Elles défendent une position ferme et constante.
Lors d’une récente tournée politique, Ousmane Sonko a déjà clarifié cette orientation.
Son intervention a posé les bases de la ligne gouvernementale.
À l’Assemblée nationale, le ministre des Finances a réitéré ce choix.
Cheikh Diba s’est exprimé devant les députés.
Il a affirmé que ce refus ne relève d’aucun orgueil.
Selon lui, il s’agit d’une décision stratégique et réfléchie.
Une alternative technique privilégiée
Plutôt qu’une restructuration classique, le gouvernement propose une autre approche.
Il met en avant la gestion active de la dette.
Cette méthode repose sur des outils économiques et techniques précis.
Elle permet d’optimiser les échéances et les coûts financiers.
D’après le ministre, les résultats restent comparables.
L’impact quantitatif se rapproche de celui d’une restructuration.
Toutefois, cette stratégie évite ses effets secondaires négatifs.
Ainsi, l’État conserve sa crédibilité auprès des marchés.
Des résultats chiffrés à l’appui
Pour illustrer son propos, le ministre cite des données précises.
En 2025, les échéances de la dette bancaire locale atteignaient 820 milliards de FCFA.
Cette situation pesait lourdement sur la liquidité des banques.
Un risque de tension financière apparaissait alors.
Face à cette pression, le gouvernement a ajusté sa stratégie.
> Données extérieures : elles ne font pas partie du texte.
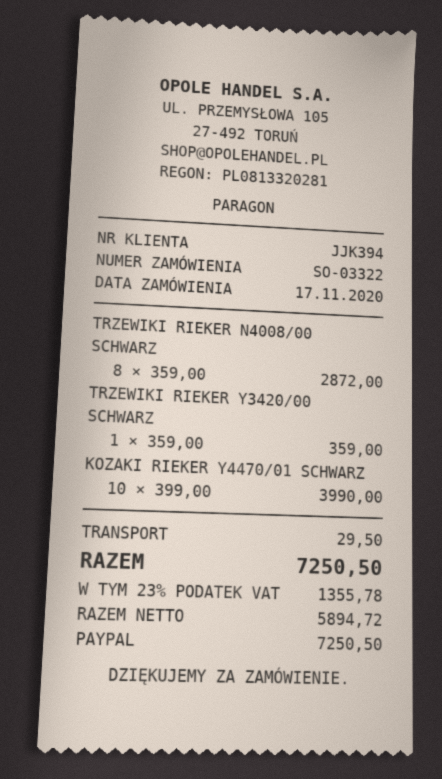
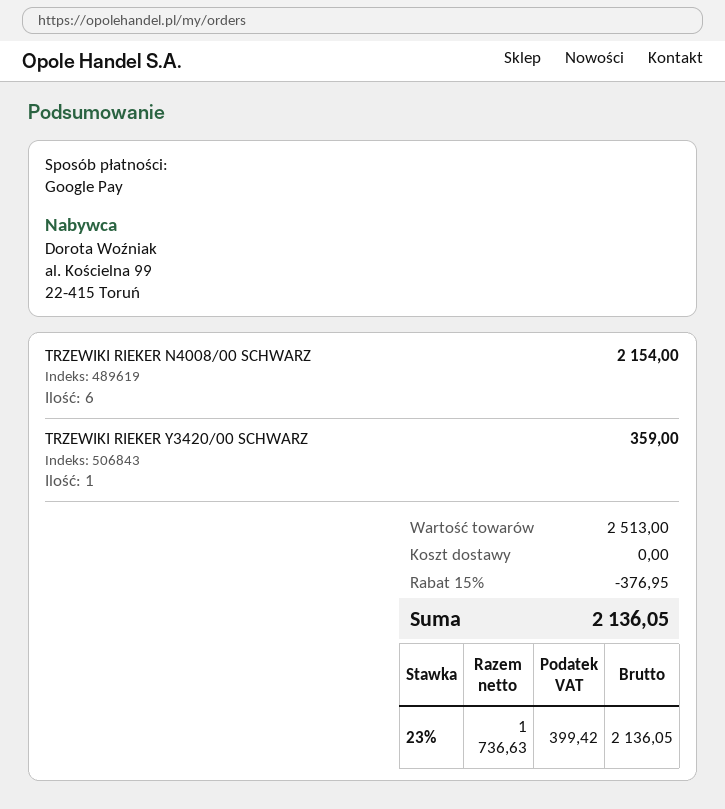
payment method: PayPal -> Google Pay
TRZEWIKI RIEKER N4008/00 SCHWARZ: 8 for 2872.00 -> 6 for 2154.00
KOZAKI RIEKER Y4470/01 SCHWARZ: 10 for 3990.00 -> none
discount: none -> 15% = 376.95
shipping: 29.50 -> 0.00
net: 5894.72 -> 1736.63
tax: 23% = 1355.78 -> 23% = 399.42
total: 7250.50 -> 2136.05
Il a appliqué les principes de la gestion active.
Cette orientation a produit des résultats concrets.
Au cours de l’année 2025, plus de 500 milliards de FCFA ont été dégagés.
Cet allègement a créé un espace budgétaire significatif.
Grâce à cette marge, l’État a renforcé sa stabilité financière.
En définitive, l’exécutif défend une approche proactive et maîtrisée.
Il affirme pouvoir gérer la dette sans recourir à une restructuration formelle.